You need to find ways of talking to customers, you need to align how you talk about your product with how your customers think about it and the best way to do that is to talk about it as a customer. Now you cannot do that yourself, but what you can do is try and put things in place that would encourage others to do it for you, maybe providing samples of the product to review sites that are in your field, that are driving sales in your niche. If they do video reviews then even better. If that video is really good, embed it on your site or share it to your social media channels. We all know at this stage that there are plenty of opportunities to reinforce marketing signals that are happening elsewhere through the use of social media, it’s all about social proof at the end of the day, customer marketing is all the same kind of thing.

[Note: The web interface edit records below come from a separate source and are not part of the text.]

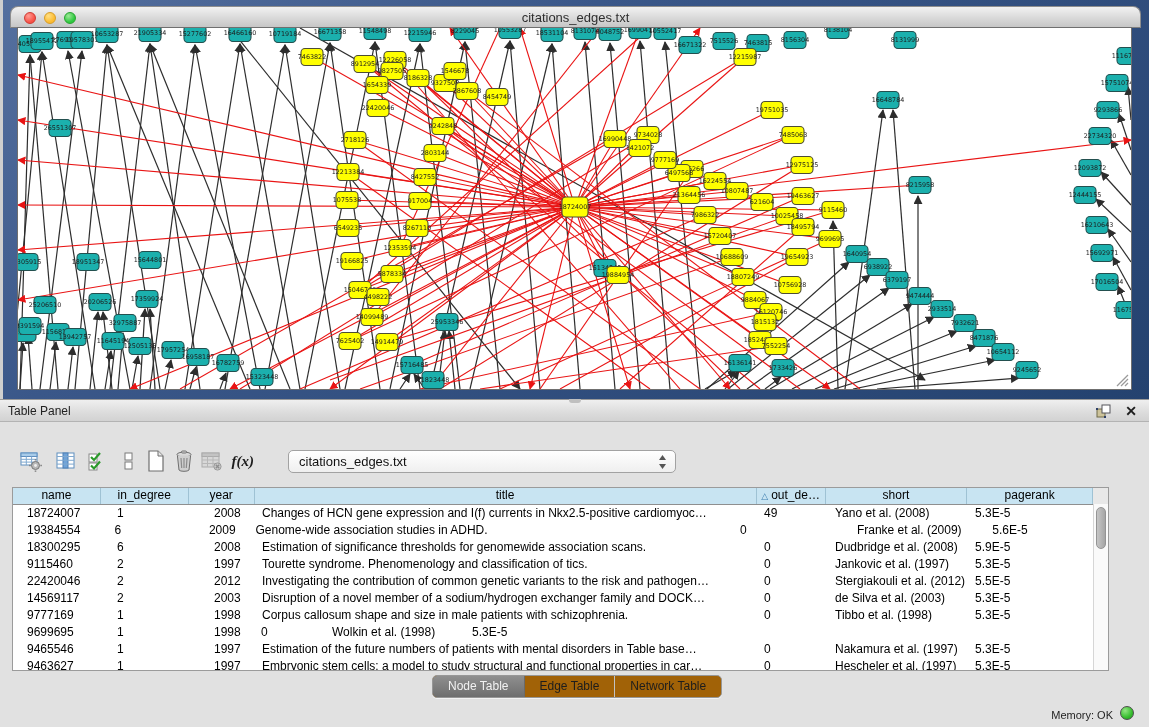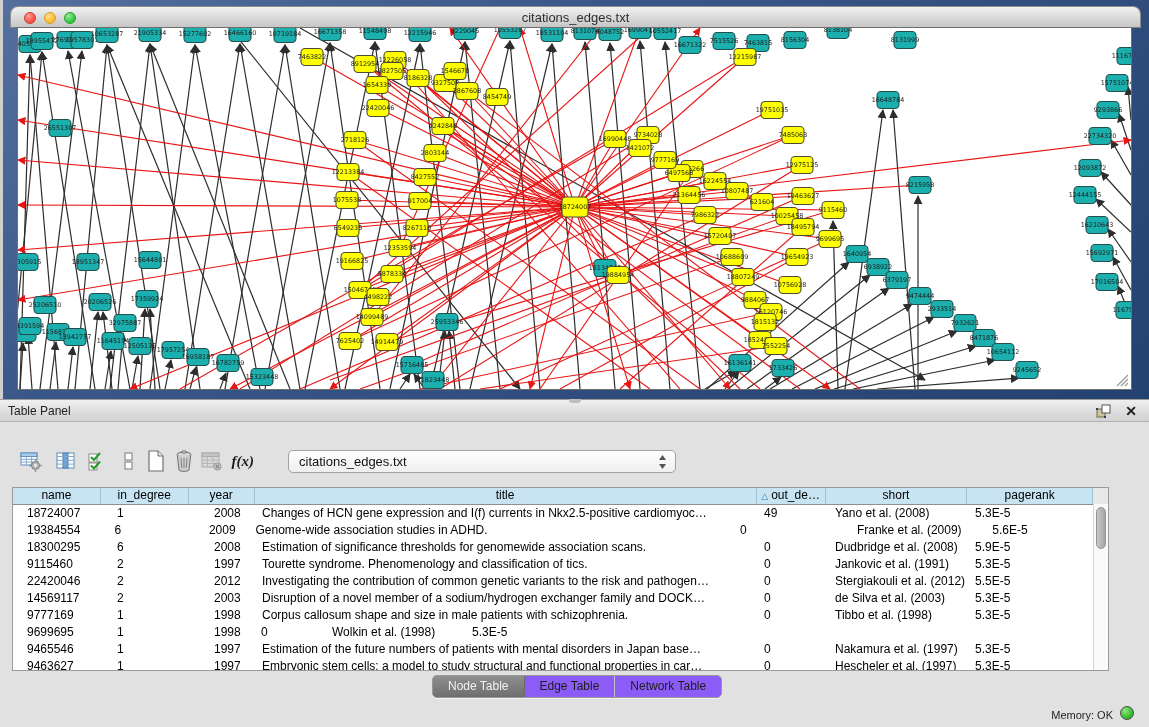--- a/index.html
+++ b/index.html
@@ -52,21 +52,21 @@
   .th .sortmark{color:#3d7fb0;font-size:9px;margin-right:3px;}
   .th.scrollcap{border-right:none;background:#e8e8e8;}
   .tr{display:flex;height:17px;background:#fff;}
   .td{box-sizing:border-box;font-size:12px;color:#000;line-height:16px;white-space:nowrap;overflow:hidden;}
   .vscroll{position:absolute;right:0;top:16px;width:15px;height:166px;background:#fafafa;
     border-left:1px solid #d6d6d6;box-sizing:border-box;}
   .vthumb{position:absolute;left:2px;top:3px;width:10px;height:42px;border-radius:6px;
     background:linear-gradient(90deg,#c6c6c6,#a5a5a5);border:1px solid #949494;box-sizing:border-box;}
   
   .tabs{position:absolute;left:432px;top:276px;height:21px;display:flex;
-    border:1px solid #979797;border-radius:5px;overflow:hidden;background:#8b5cf6;
+    border:1px solid #979797;border-radius:5px;overflow:hidden;background:#a16207;
     box-shadow:0 1px 0 rgba(255,255,255,.6);}
   .tab{font-size:12px;line-height:20px;padding:0 15px;color:#1d1d1d;border-right:1px solid #c2c2c2;}
   .tab:last-child{border-right:none;}
   .tab.sel{background:linear-gradient(#8f8f8f,#6e6e6e);color:#f2f2f2;border-right:1px solid #6a6a6a;}
   
   .status-text{position:absolute;right:36px;top:310px;font-size:11px;color:#1f1f1f;}
   .status-dot{position:absolute;right:15px;top:307px;width:14px;height:14px;border-radius:50%;
     background:radial-gradient(circle at 35% 30%,#93e583,#36bd2e 60%,#259422);border:1px solid #4d4d4d;box-sizing:border-box;}
 </style>
 </head>
@@ -649,21 +649,21 @@
           <div class="td" style="width: 69px; padding-left: 6px;">0</div>
           <div class="td" style="width: 142px; padding-left: 8px;">Dudbridge et al. (2008)</div>
           <div class="td" style="width: 126px; padding-left: 6px;">5.9E-5</div>
         </div>
         <div class="tr">
           <div class="td" style="width: 88px; padding-left: 14px;">9115460</div>
           <div class="td" style="width: 88px; padding-left: 16px;">2</div>
           <div class="td" style="width: 66px; padding-left: 25px;">1997</div>
           <div class="td" style="width: 503px; padding-left: 7px;">Tourette syndrome. Phenomenology and classification of tics.</div>
           <div class="td" style="width: 69px; padding-left: 6px;">0</div>
-          <div class="td" style="width: 142px; padding-left: 8px;">Jankovic et al. (1991)</div>
+          <div class="td" style="width: 142px; padding-left: 8px;">Jankovic et al. (1997)</div>
           <div class="td" style="width: 126px; padding-left: 6px;">5.3E-5</div>
         </div>
         <div class="tr">
           <div class="td" style="width: 88px; padding-left: 14px;">22420046</div>
           <div class="td" style="width: 88px; padding-left: 16px;">2</div>
           <div class="td" style="width: 66px; padding-left: 25px;">2012</div>
           <div class="td" style="width: 503px; padding-left: 7px;">Investigating the contribution of common genetic variants to the risk and pathogen…</div>
           <div class="td" style="width: 69px; padding-left: 6px;">0</div>
           <div class="td" style="width: 142px; padding-left: 8px;">Stergiakouli et al. (2012)</div>
           <div class="td" style="width: 126px; padding-left: 6px;">5.5E-5</div>
@@ -691,21 +691,21 @@
           <div class="td" style="width: 88px; padding-left: 16px;">1</div>
           <div class="td" style="width: 66px; padding-left: 25px;">1998</div>
           <div class="td" style="width: 69px; padding-left: 6px;">0</div>
           <div class="td" style="width: 142px; padding-left: 8px;">Wolkin et al. (1998)</div>
           <div class="td" style="width: 126px; padding-left: 6px;">5.3E-5</div>
         </div>
         <div class="tr">
           <div class="td" style="width: 88px; padding-left: 14px;">9465546</div>
           <div class="td" style="width: 88px; padding-left: 16px;">1</div>
           <div class="td" style="width: 66px; padding-left: 25px;">1997</div>
-          <div class="td" style="width: 503px; padding-left: 7px;">Estimation of the future numbers of patients with mental disorders in Japan base…</div>
+          <div class="td" style="width: 503px; padding-left: 7px;">Estimation of the future numbers of patients with mental disorders in Table base…</div>
           <div class="td" style="width: 69px; padding-left: 6px;">0</div>
           <div class="td" style="width: 142px; padding-left: 8px;">Nakamura et al. (1997)</div>
           <div class="td" style="width: 126px; padding-left: 6px;">5.3E-5</div>
         </div>
         <div class="tr">
           <div class="td" style="width: 88px; padding-left: 14px;">9463627</div>
           <div class="td" style="width: 88px; padding-left: 16px;">1</div>
           <div class="td" style="width: 66px; padding-left: 25px;">1997</div>
           <div class="td" style="width: 503px; padding-left: 7px;">Embryonic stem cells: a model to study structural and functional properties in car…</div>
           <div class="td" style="width: 69px; padding-left: 6px;">0</div>

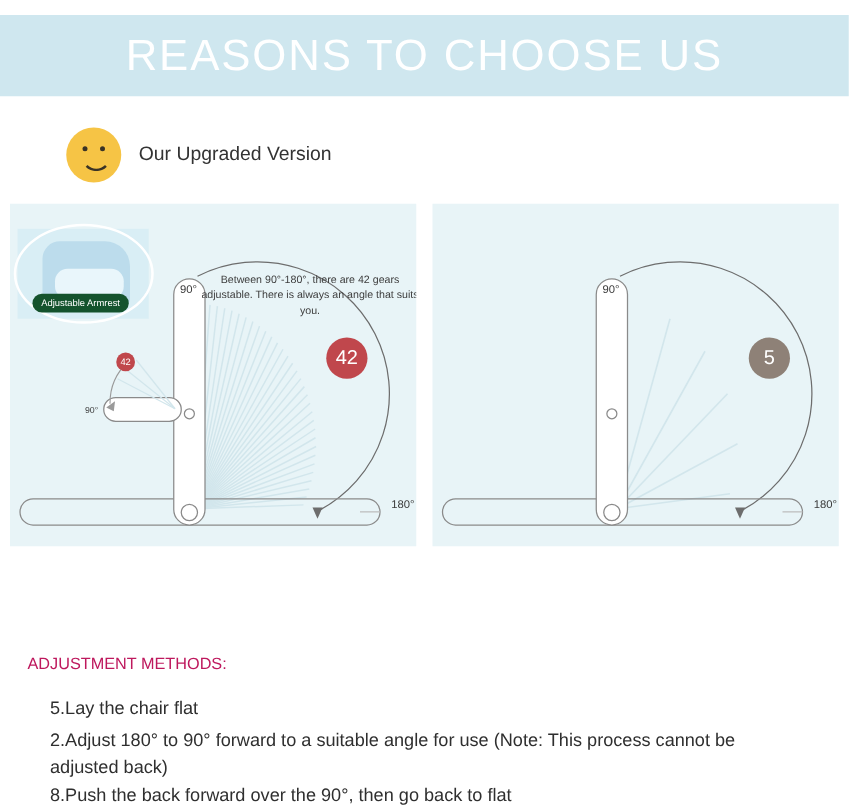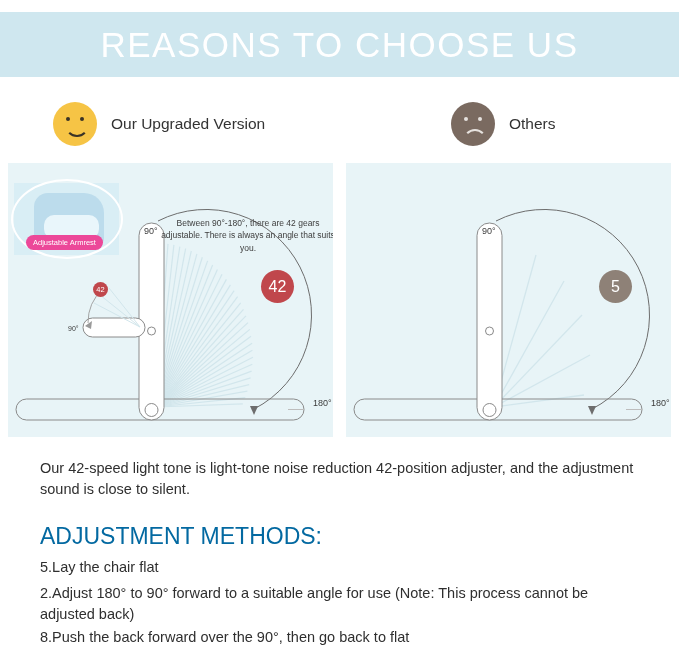--- a/index.html
+++ b/index.html
@@ -132,21 +132,21 @@
     content: "";
     position: absolute;
     left: 10px; top: 22px;
     width: 55px; height: 24px;
     background: #e9f6fb;
     border-radius: 10px;
   }
   .thumb-badge {
     position: absolute;
     left: 18px; top: 72px;
-    background: #ec4899;
+    background: #14532d;
     color: #fff;
     font-size: 7.5px;
     padding: 3px 7px;
     border-radius: 9px;
     white-space: nowrap;
     z-index: 4;
   }
   .thumb-circle {
     position: absolute;
     left: 3px; top: 16px;
@@ -203,23 +203,23 @@
   .body-copy {
     position: absolute;
     left: 40px; top: 458px;
     width: 605px;
     font-size: 14.5px;
     line-height: 1.45;
     color: #2f2f2f;
   }
   .section-title {
     position: absolute;
-    left: 40px; top: 523px;
-    font-size: 23px;
-    color: #0369a1;
+    left: 22px; top: 523px;
+    font-size: 13px;
+    color: #be185d;
   }
   .step {
     position: absolute;
     left: 40px;
     width: 605px;
     font-size: 14.5px;
     line-height: 1.45;
     color: #2f2f2f;
   }
   .step.s1 { top: 557px; }
@@ -239,28 +239,20 @@
 
     <div class="compare-col left">
       <div class="face happy">
         <span class="eye l"></span>
           <span class="eye r"></span>
           <span class="mouth"></span>
       </div>
       <div class="compare-label">Our Upgraded Version</div>
     </div>
 
-    <div class="compare-col right">
-      <div class="face sad">
-        <span class="eye l"></span>
-          <span class="eye r"></span>
-          <span class="mouth"></span>
-      </div>
-      <div class="compare-label">Others</div>
-    </div>
 
   </div>
 
   <div class="panels">
 
     <div class="panel left">
 
       <svg width="325" height="274" viewBox="0 0 325 274" style="position:absolute;left:0;top:0;">
 
         <g stroke="#cfe3ea" stroke-width="1.1" fill="none">
@@ -363,21 +355,20 @@
       </svg>
 
       <div class="deg" style="left:136px; top:63px;">90°</div>
       <div class="deg" style="left:305px; top:235px;">180°</div>
 
       <div class="bignum grey" style="left:253px; top:107px;">5</div>
     </div>
 
   </div>
 
-  <div class="body-copy">Our 42-speed light tone is light-tone noise reduction 42-position adjuster, and the adjustment sound is close to silent.</div>
 
   <div class="section-title">ADJUSTMENT METHODS:</div>
 
   <div class="step s1">5.Lay the chair flat</div>
   <div class="step s2">2.Adjust 180° to 90° forward to a suitable angle for use (Note: This process cannot be adjusted back)</div>
   <div class="step s3">8.Push the back forward over the 90°, then go back to flat</div>
 
 </div>
 
 </body></html>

The nature of the sales funnel (which we now call the sales diamond), is that the act of purchase is a lot more impulse than it would once have been. People do tons of research and the difference between two online retailers can be fairly ambient but if you look at both of those sites; once price is not an issue, there will be something about one of them that will make you go “I will buy from them”, whatever that is, that is the brand magic, the website that gets you to do that is winning the “click on the buy button” battle, and that is a seamless brand experience.

Our advice to companies is to invest properly in the evaluation part of your customers purchase funnel, the part in the middle, the whole concept of customer marketing, using your customers’ experiences to deliver your branding. Make customer alignment a priority for your business and you will reap the rewards.